Your assignment
Give the number of lines in the data below that contain "Muut", with no other words.

Revision tracking records

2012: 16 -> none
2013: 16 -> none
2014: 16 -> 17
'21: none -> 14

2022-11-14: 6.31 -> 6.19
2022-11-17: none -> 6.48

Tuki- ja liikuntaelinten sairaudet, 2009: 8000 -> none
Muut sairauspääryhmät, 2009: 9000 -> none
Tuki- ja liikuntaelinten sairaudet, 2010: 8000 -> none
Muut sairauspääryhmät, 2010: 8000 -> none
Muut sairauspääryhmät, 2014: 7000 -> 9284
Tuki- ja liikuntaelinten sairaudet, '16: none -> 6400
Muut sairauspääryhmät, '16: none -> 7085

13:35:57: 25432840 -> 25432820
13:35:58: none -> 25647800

Exercise solution
4